== THE DATA ==

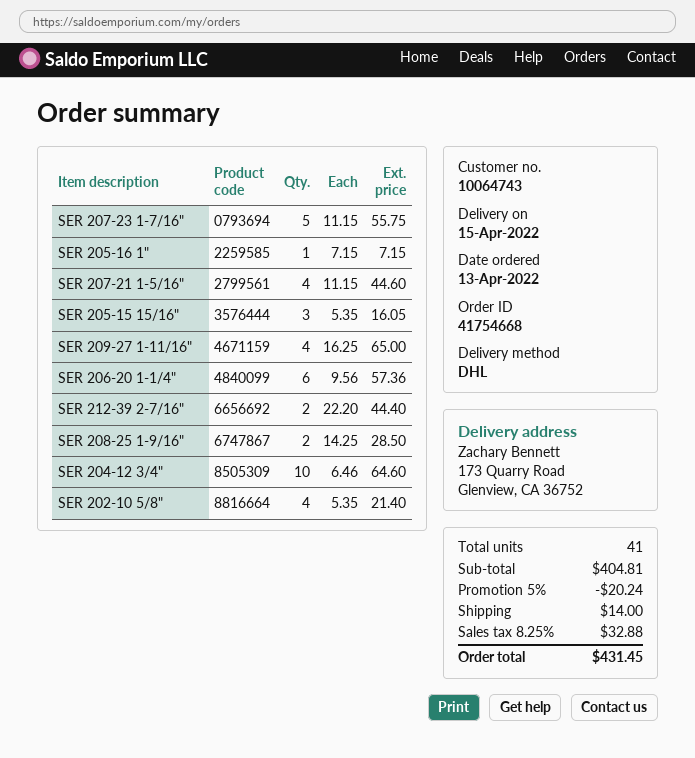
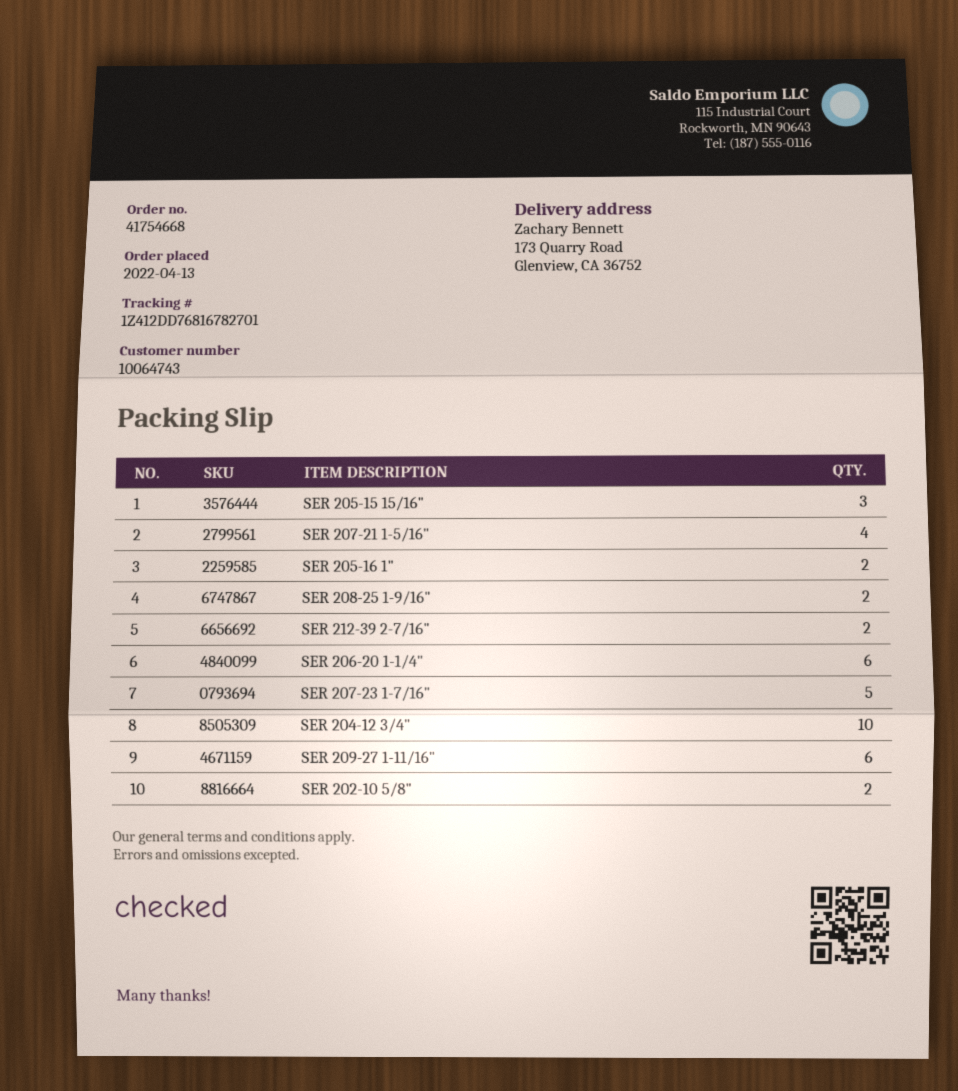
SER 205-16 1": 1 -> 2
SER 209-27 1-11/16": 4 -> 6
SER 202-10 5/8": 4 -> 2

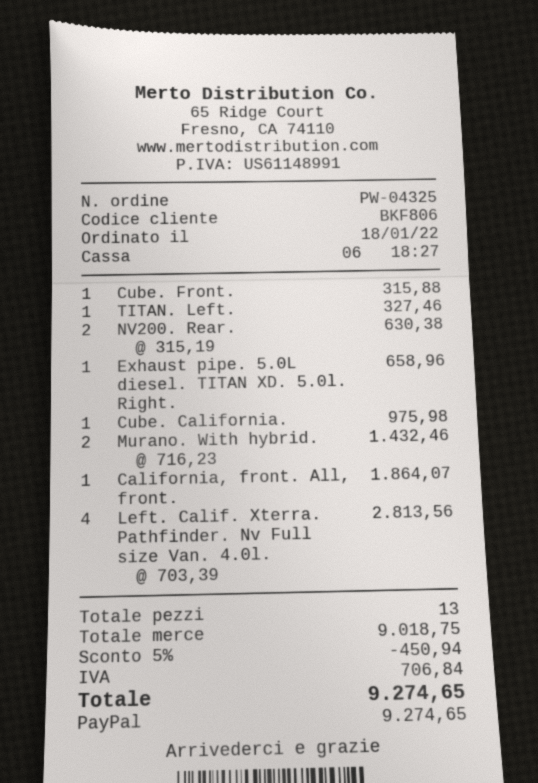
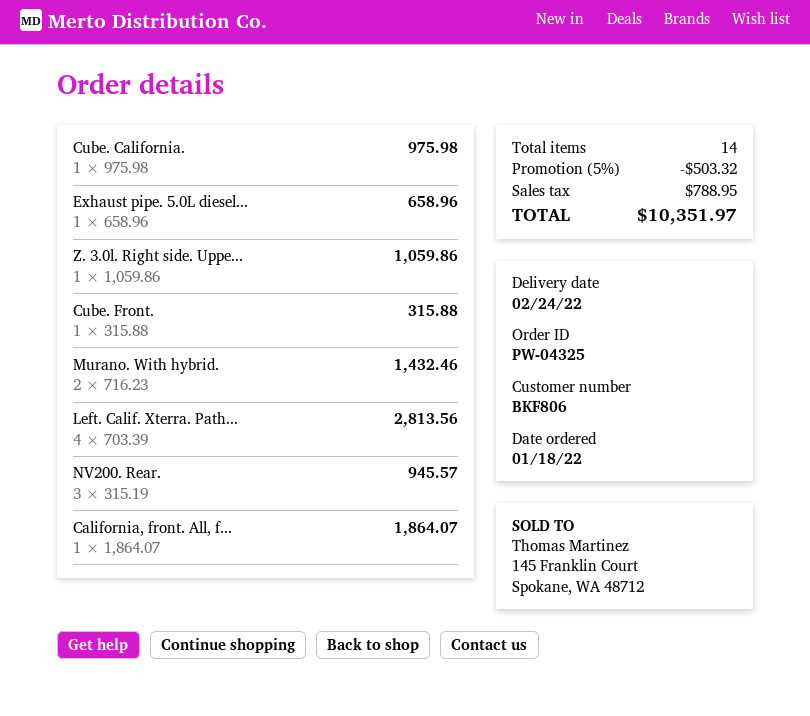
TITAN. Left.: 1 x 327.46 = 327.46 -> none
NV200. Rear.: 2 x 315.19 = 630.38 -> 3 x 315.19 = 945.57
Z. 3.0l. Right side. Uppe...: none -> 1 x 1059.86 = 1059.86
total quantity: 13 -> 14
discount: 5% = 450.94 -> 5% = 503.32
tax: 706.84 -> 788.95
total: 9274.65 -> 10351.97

===
== THE DATA ==

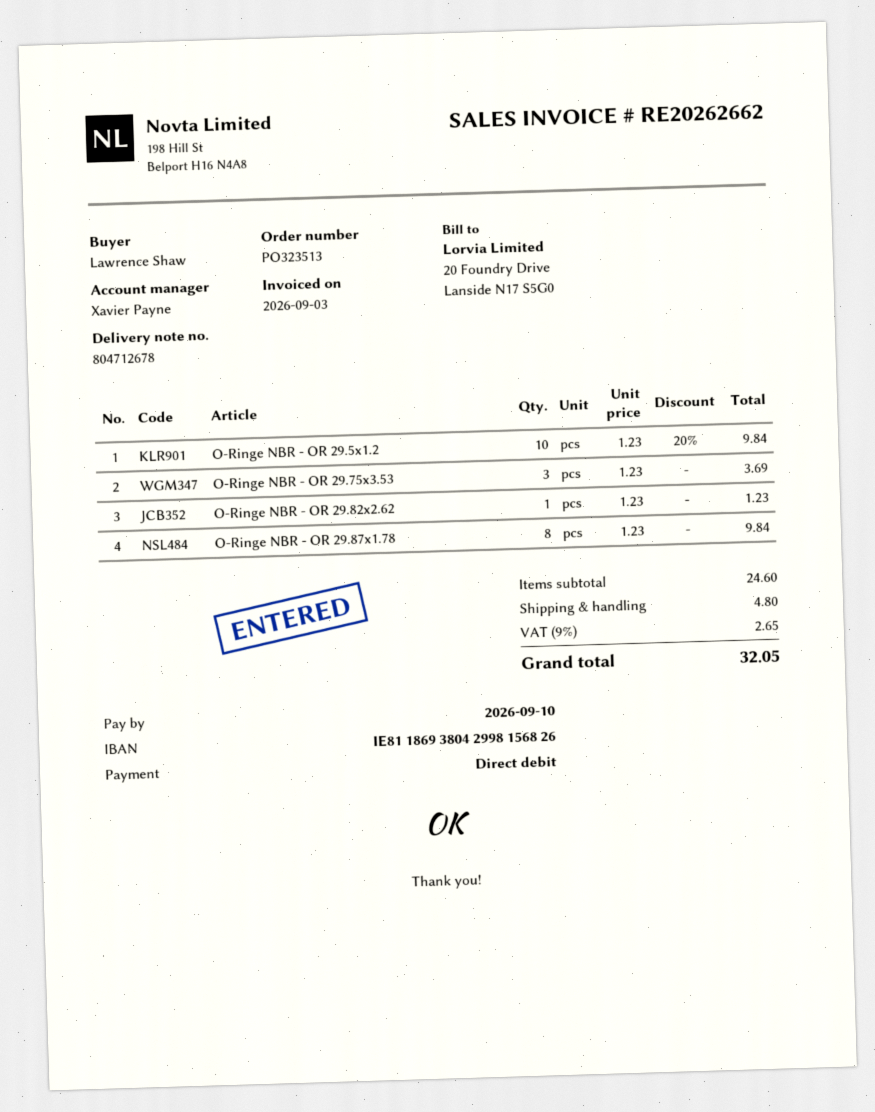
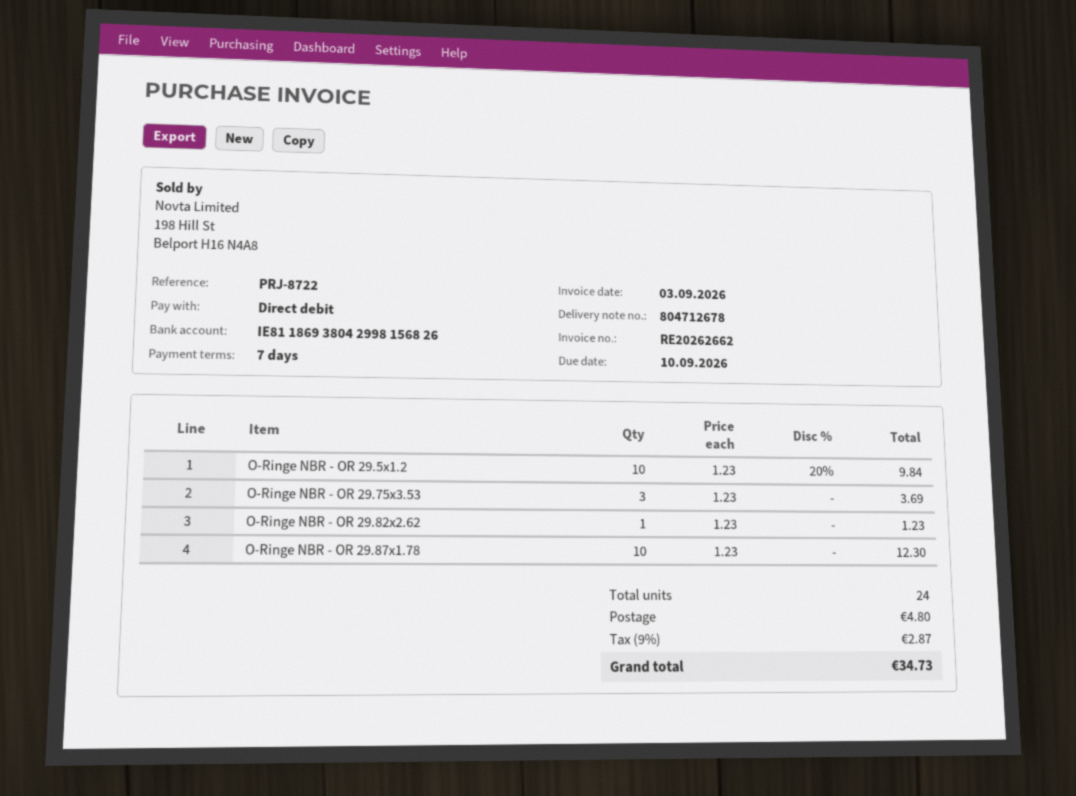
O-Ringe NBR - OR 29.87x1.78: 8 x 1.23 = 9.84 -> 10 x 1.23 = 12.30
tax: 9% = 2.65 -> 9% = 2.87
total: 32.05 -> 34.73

===

— WORK INSTRUCTIONS —
Collect the lines of the data that carry the word "none".

— WRITTEN RESPONSE —
TITAN. Left.: 1 x 327.46 = 327.46 -> none
Z. 3.0l. Right side. Uppe...: none -> 1 x 1059.86 = 1059.86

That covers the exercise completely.